Problem to solve:
Skip the pictures. Output only the lines below starting at the line with "color: #6d28d9 ->" and ending at the line with "Ad hoc group", both ends included, exactly as they are.

Data:
Content starts
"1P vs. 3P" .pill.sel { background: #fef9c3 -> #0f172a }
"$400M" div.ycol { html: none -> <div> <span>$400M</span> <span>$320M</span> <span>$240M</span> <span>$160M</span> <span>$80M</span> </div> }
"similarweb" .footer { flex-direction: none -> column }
Content ends
Content starts
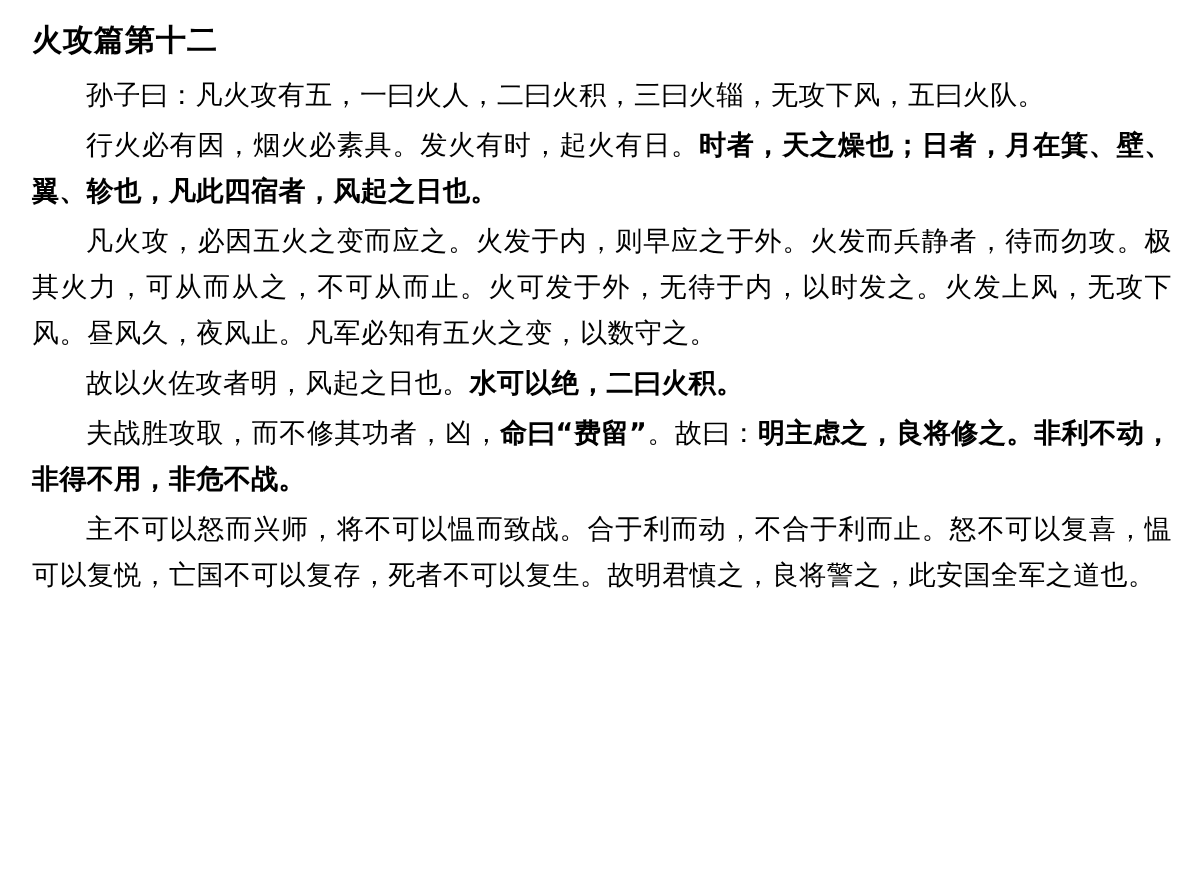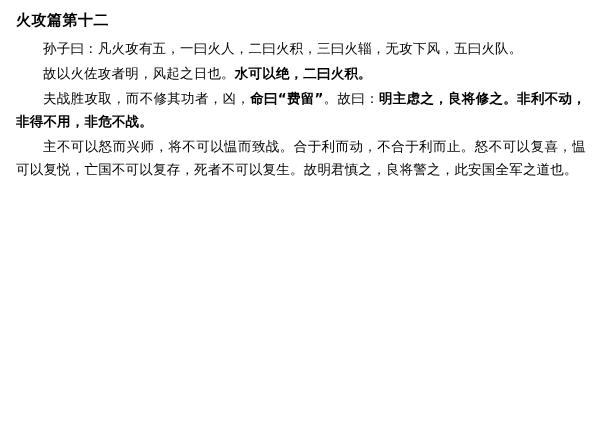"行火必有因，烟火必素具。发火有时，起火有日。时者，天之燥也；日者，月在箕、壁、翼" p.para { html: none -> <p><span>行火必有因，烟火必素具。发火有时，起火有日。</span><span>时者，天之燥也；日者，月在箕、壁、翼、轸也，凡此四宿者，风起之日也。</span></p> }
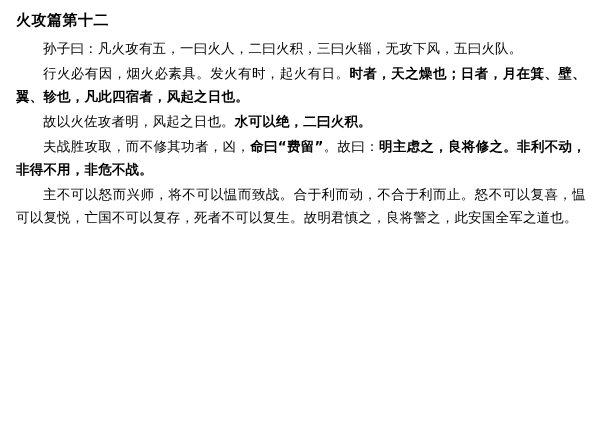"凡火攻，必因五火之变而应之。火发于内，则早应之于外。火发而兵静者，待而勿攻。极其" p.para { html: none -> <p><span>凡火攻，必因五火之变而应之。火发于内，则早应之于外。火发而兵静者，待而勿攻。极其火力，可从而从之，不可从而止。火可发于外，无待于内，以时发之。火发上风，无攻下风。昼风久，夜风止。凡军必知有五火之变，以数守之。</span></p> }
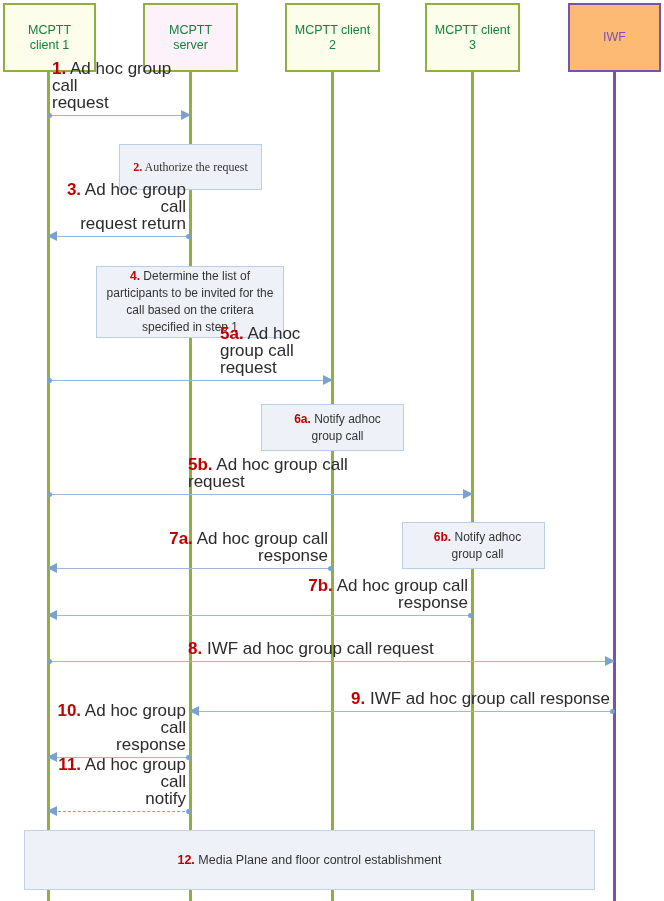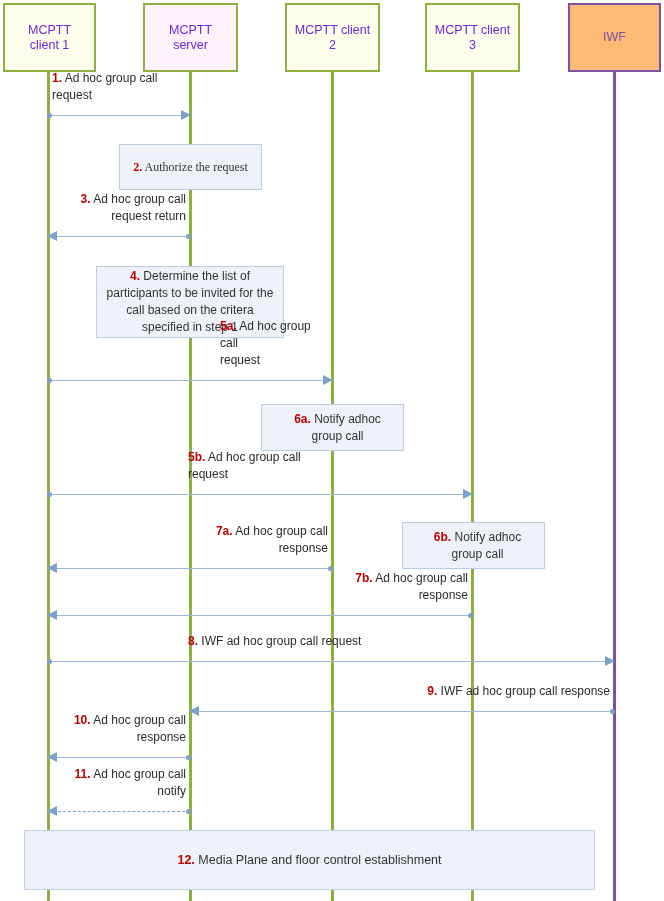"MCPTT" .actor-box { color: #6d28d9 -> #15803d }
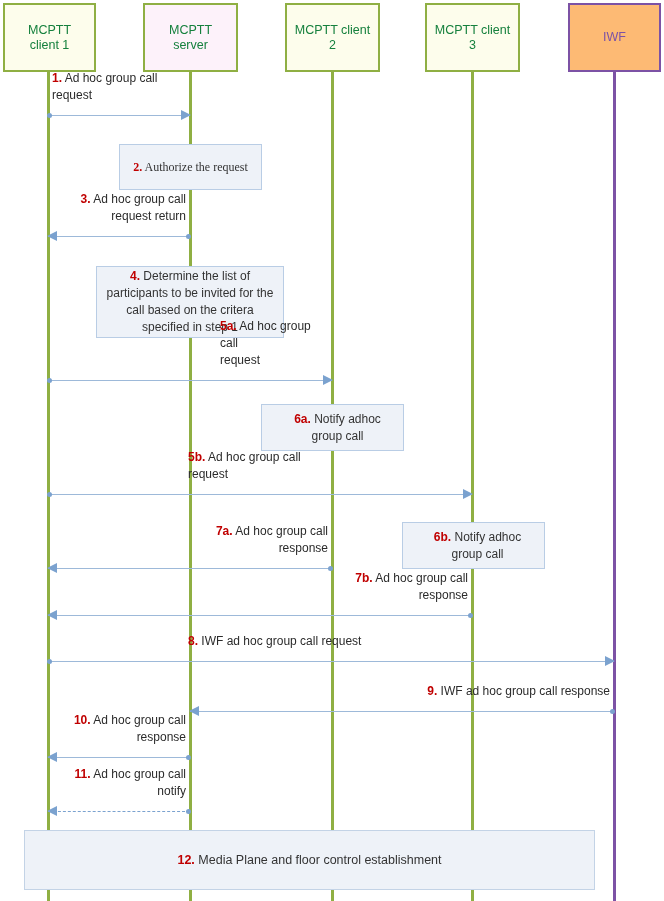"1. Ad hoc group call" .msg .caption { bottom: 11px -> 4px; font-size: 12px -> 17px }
Content ends
Content starts
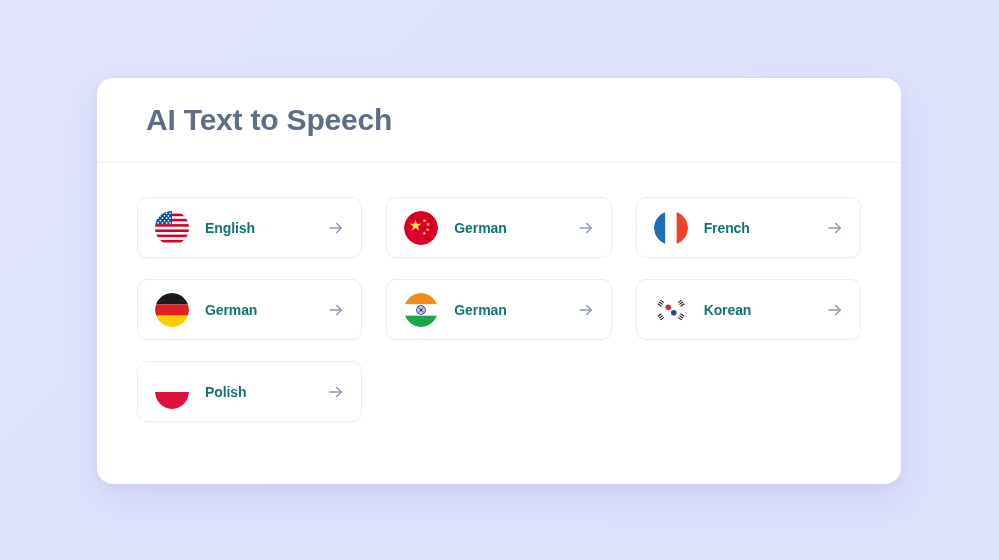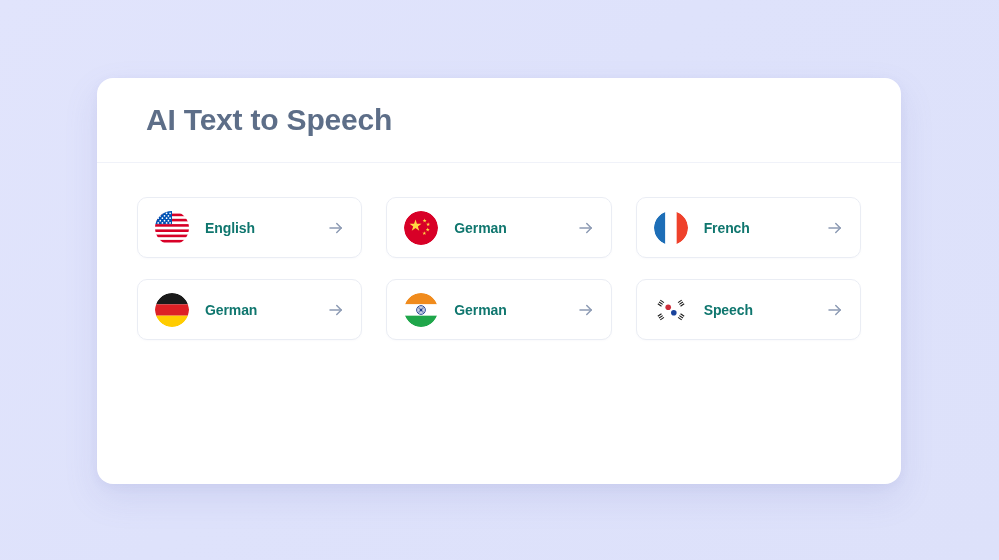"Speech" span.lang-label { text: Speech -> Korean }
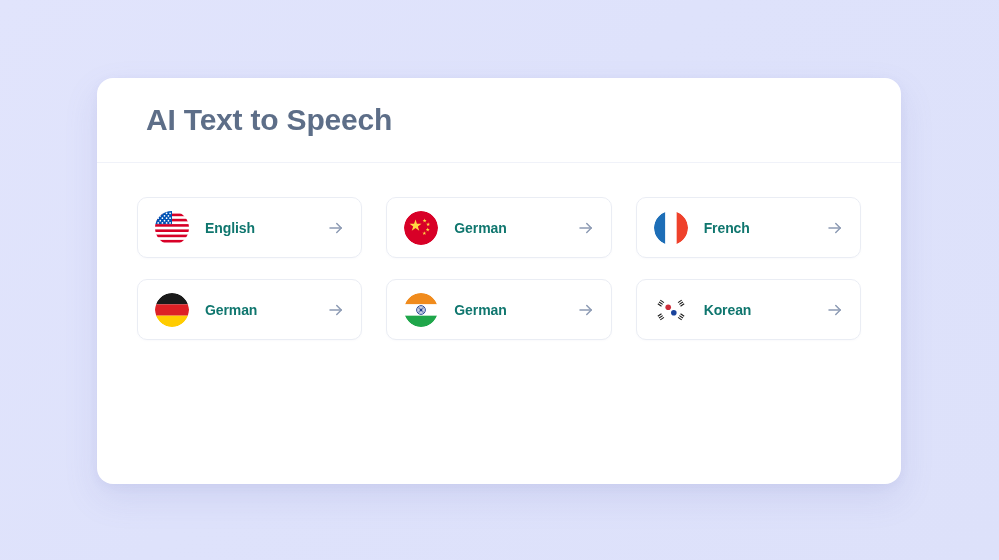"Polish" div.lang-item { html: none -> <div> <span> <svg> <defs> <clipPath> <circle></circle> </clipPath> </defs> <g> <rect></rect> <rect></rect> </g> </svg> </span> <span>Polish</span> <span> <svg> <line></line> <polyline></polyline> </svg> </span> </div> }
Content ends
Answer to the exercise:
"MCPTT" .actor-box { color: #6d28d9 -> #15803d }
"1. Ad hoc group call" .msg .caption { bottom: 11px -> 4px; font-size: 12px -> 17px }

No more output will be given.